Kennt ihr die schlichtweg gebräuchlichste Beziehungssünde? Heute habe ich sie zweimal gehört, darum schreib ich gleich darüber. Sie fällt schon gar nicht mehr auf, weil sie in die Elterngesellschaft eingezogen ist und nun fast in aller Munde ist.
Sätze wie: „Wir haben bei der Schularbeit einen Zweier bekommen.“, Wir haben heut sehr viel Hausübung aufgehabt…“! Glaubst du, wird unserer Lehrerin das auffallen…“ „Wir werden uns das sicher nicht gefallen lassen, dass die Kindergärtnerin immer die anderen Kinder bevorzugt…“ und und und.

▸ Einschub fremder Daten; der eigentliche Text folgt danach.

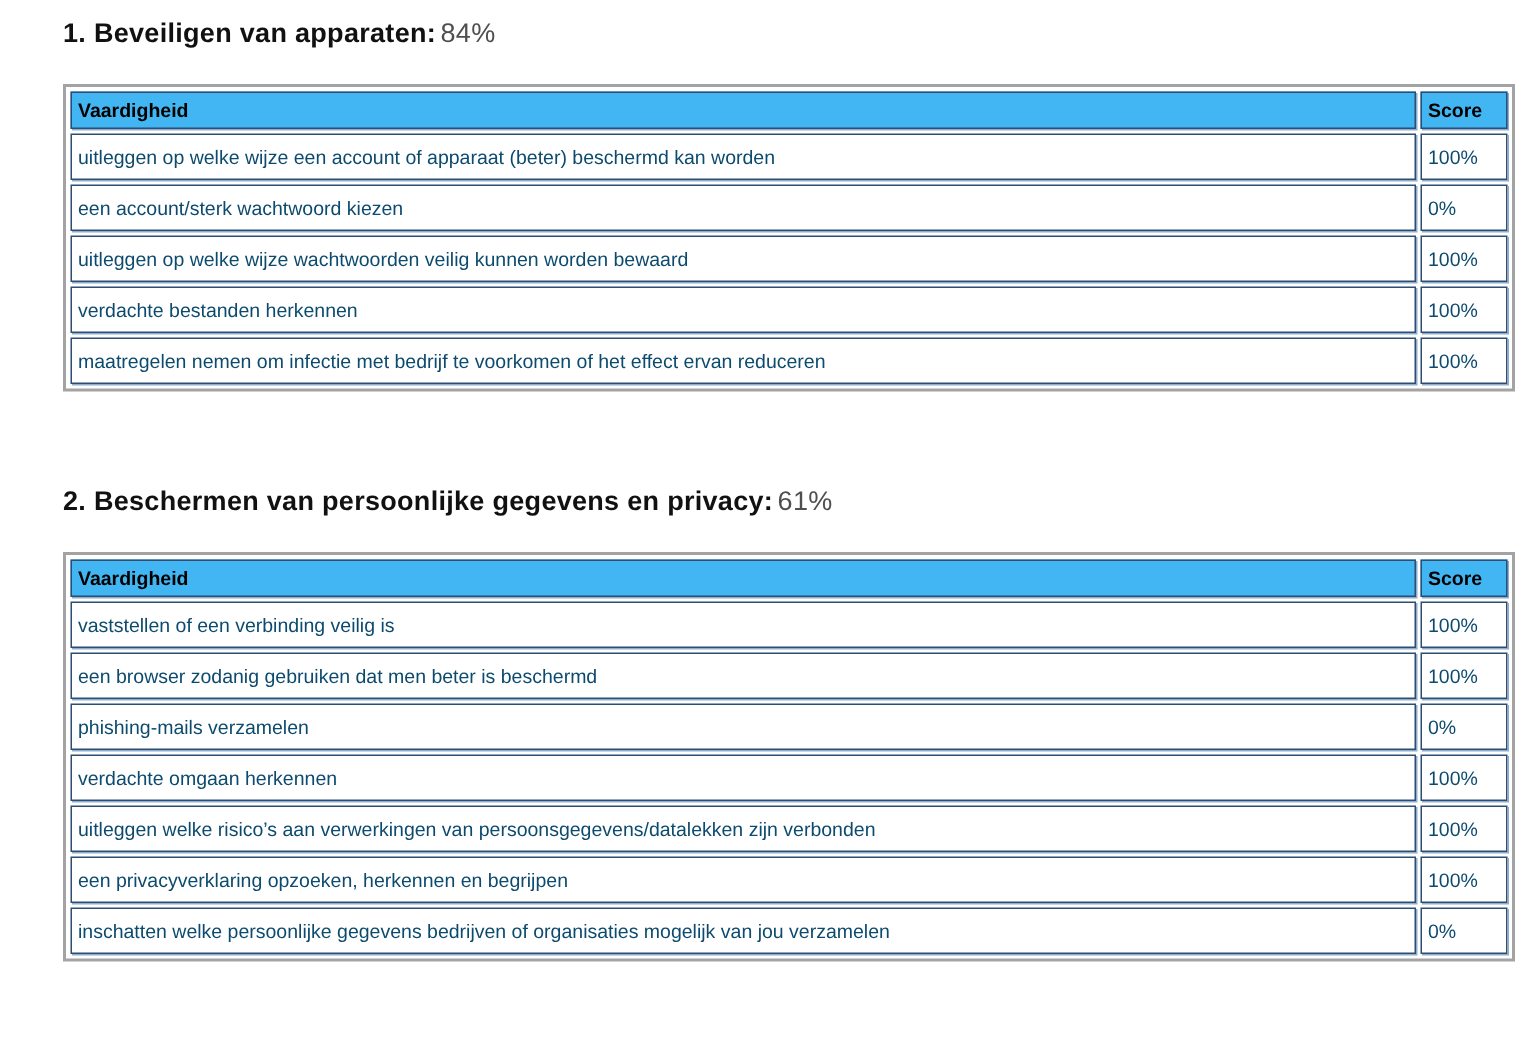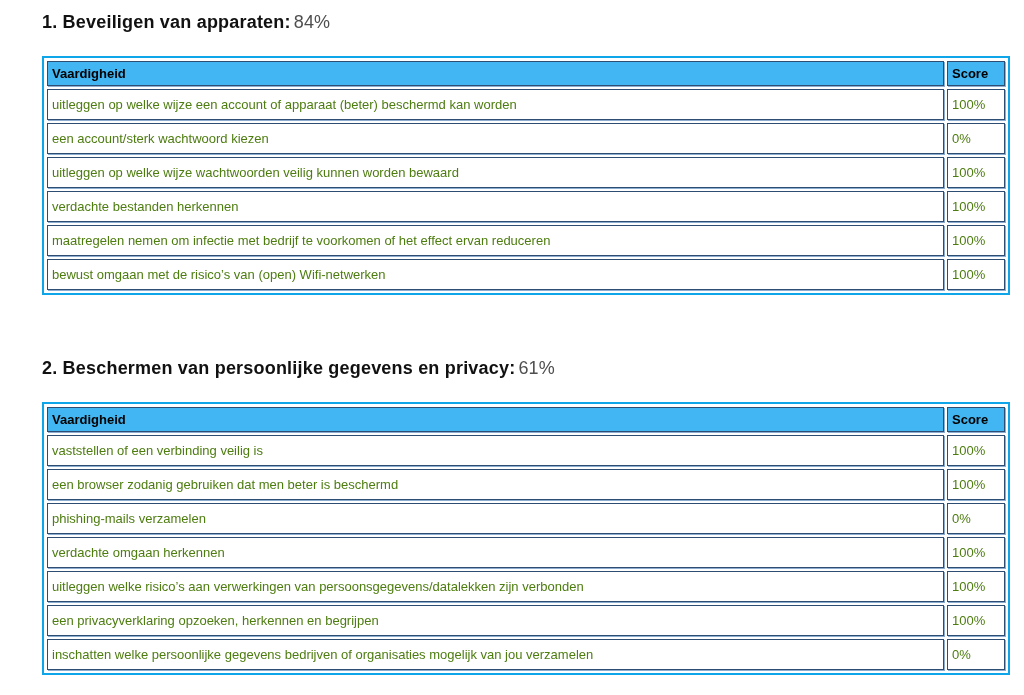--- a/index.html
+++ b/index.html
@@ -32,21 +32,21 @@
     margin-left: 3px;
   }
   .section-2 {
     margin-top: 62px;
   }
   table.skills-table {
     width: 968px;
     table-layout: fixed;
     border-collapse: separate;
     border-spacing: 3px;
-    border: 2px solid #0ea5e9;
+    border: 2px solid #a3a3a3;
     background: #ffffff;
   }
   table.skills-table .score-col {
     width: 58px;
   }
   table.skills-table th,
   table.skills-table td {
     border: 1px solid #2e4d72;
     box-shadow: 1px 1px 0 0 #8cadd0;
     padding: 2px 4px;
@@ -56,21 +56,21 @@
     overflow: hidden;
     white-space: nowrap;
   }
   table.skills-table th {
     background: #41b6f2;
     color: #000000;
     font-weight: bold;
     height: 19px;
   }
   table.skills-table td {
-    color: #4d7c0f;
+    color: #0c4a6e;
     height: 25px;
   }
 </style>
 </head>
 <body>
 
 <div class="page">
 
   <section class="section-1">
     <h2 class="heading"><span class="heading-label">1. Beveiligen van apparaten:</span><span class="heading-score">84%</span></h2>
@@ -97,24 +97,20 @@
           <tr>
             <td>uitleggen op welke wijze wachtwoorden veilig kunnen worden bewaard</td>
             <td>100%</td>
           </tr>
           <tr>
             <td>verdachte bestanden herkennen</td>
             <td>100%</td>
           </tr>
           <tr>
             <td>maatregelen nemen om infectie met bedrijf te voorkomen of het effect ervan reduceren</td>
-            <td>100%</td>
-          </tr>
-          <tr>
-            <td>bewust omgaan met de risico’s van (open) Wifi-netwerken</td>
             <td>100%</td>
           </tr>
         </tbody>
     </table>
   </section>
 
   <section class="section-2">
     <h2 class="heading"><span class="heading-label">2. Beschermen van persoonlijke gegevens en privacy:</span><span class="heading-score">61%</span></h2>
     <table class="skills-table">
       <colgroup>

Wenn man einmal ein Ohr dafür entwickelt hat, dann merkt man, dass viele Eltern bei Dingen, die eigentlich nur das Kind angehen, in der Wir-Form sprechen.
Jesper Juul sprach während meiner Ausbildung zur Seminarleiterin einmal von der Seuche „Selbstwertschwäche“, die Mitteleuropa heimgesucht hat. Ursache: Immer eine Gesellschaft, die sich in die Abhängikeit begibt, (Konsum, Leistung, Verwöhnung usw.) deren Individuen, die darin leben, nicht mehr ihre eigene Persönlichkeit authentisch ausbilden können. Man wird erwachsen, aber nicht wirklich reifer, was das anbelangt und bekommt Kinder.
Der nächste Schritt ist nun, dem heranwachsendem Kind seine Identität nicht zugestehen zu können. Viele selbstwertschwache Eltern verbinden sich nun mit dem Kind zu einer Person. Alles was dem Kind passiert, passiert auch ihnen.
Ziemlich problematisch diese Geschichte. Es ist schwer möglich, seine eigene Identität zu entwickeln, wenn Kinder nicht als eigenständiges Wesen, abgekoppelt von den Gefühlen, Talenten, Meinungen, Schwächen, Stärken ect. der Eltern gesehen werden. Abgesehen davon, dass ich mich als Erwachsener, als jemand der führen sollte, auf das Niveau des Kindes begebe.
Jedes Individuum ist einzigartig, kein einziges Lebewesen, ob Mensch, Tier oder Pflanze ist gleich, kein einziger Mensch gleicht dem anderen. Das sollten Kinder ganz früh so erleben dürfen.
Wenn ich mein Kind sehe, dann sehe ich es mit SEINEN Problemen, mit SEINEN Stärken, Schwächen, Schwierigkeiten. Das sind mit Sicherheit nicht meine. Mitfühlen, sich in das Kind einfühlen, es in eine andere Richtung schauen lassen, gewisse Dinge bedenken lassen, seinem Kind Hilfe geben, sich selbst helfen oder sich einfach raushalten und darauf vertrauen, dass es dieses Problem alleine bewältigen kann. DA sind zwei am Werk. Ein Erwachsener und ein Kind.
Diese wichtigen persönlichkeitsbildenden, selbstwertstärkenden, Eigenverantwortlichkeit bildenden Maßnahmen sind gefragt.
Vorausgesetzt ihr wollt ein solches Kind mit diesen reifen Persönlichkeitsanteilen.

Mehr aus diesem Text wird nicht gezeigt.